» WORK TO COMPLETE
From the line containing "- Decodes the" down to the last line of the records below, give every line again without any change.

» PROVIDED ENTRIES

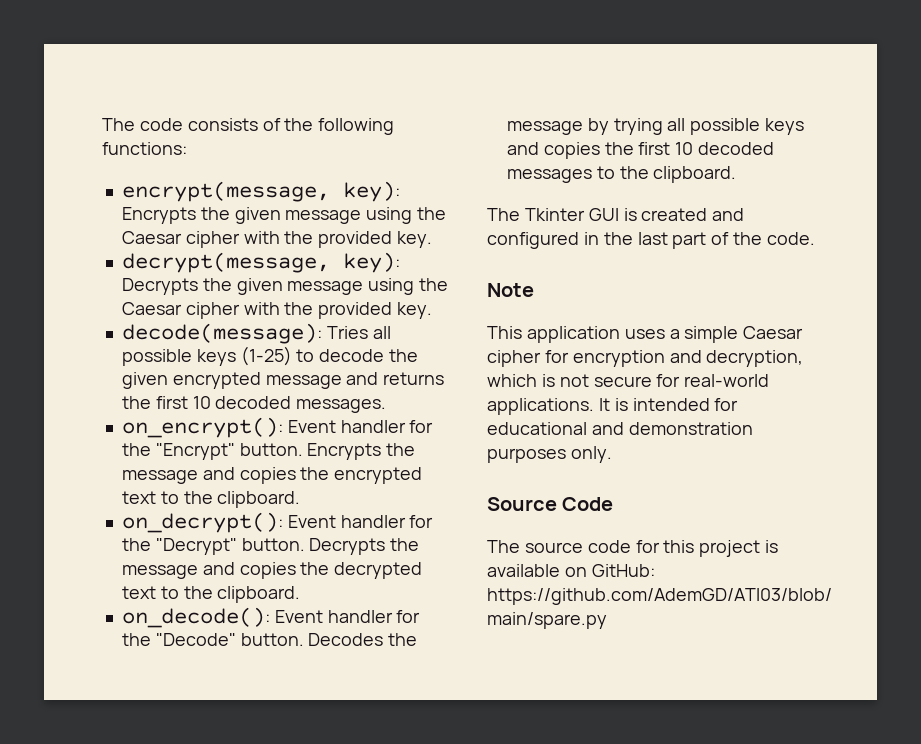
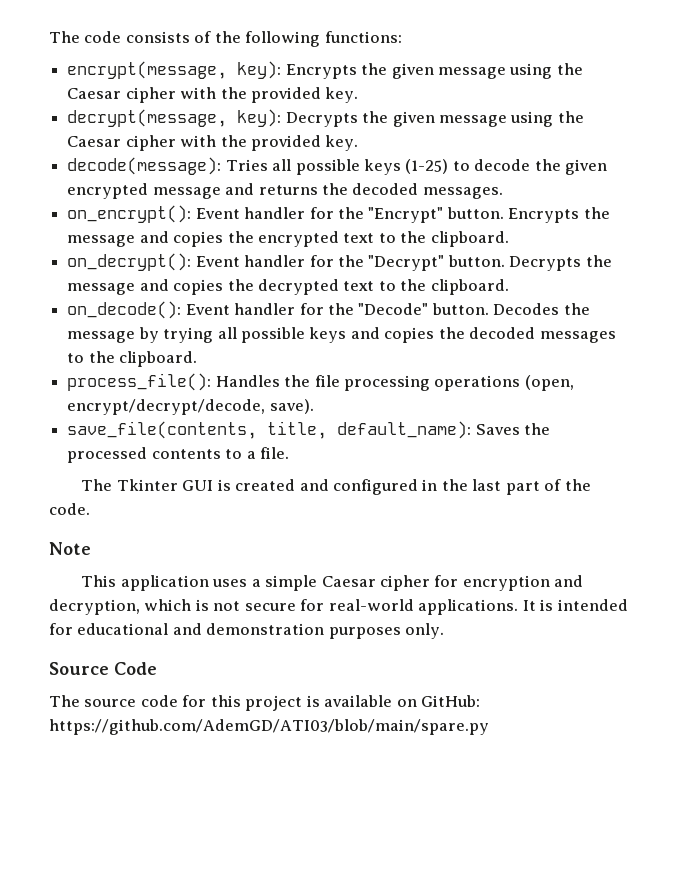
- decode(message): Tries all possible keys (1-25) to decode the given encrypted message and returns the first 10 decoded messages.
+ decode(message): Tries all possible keys (1-25) to decode the given encrypted message and returns the decoded messages.
- Decodes the message by trying all possible keys and copies the first 10 decoded messages to the clipboard.
+ Decodes the message by trying all possible keys and copies the decoded messages to the clipboard.
+ process_file(): Handles the file processing operations (open, encrypt/decrypt/decode, save).
+ save_file(contents, title, default_name): Saves the processed contents to a file.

» SOLUTION TO THE EXERCISE
- Decodes the message by trying all possible keys and copies the first 10 decoded messages to the clipboard.
+ Decodes the message by trying all possible keys and copies the decoded messages to the clipboard.
+ process_file(): Handles the file processing operations (open, encrypt/decrypt/decode, save).
+ save_file(contents, title, default_name): Saves the processed contents to a file.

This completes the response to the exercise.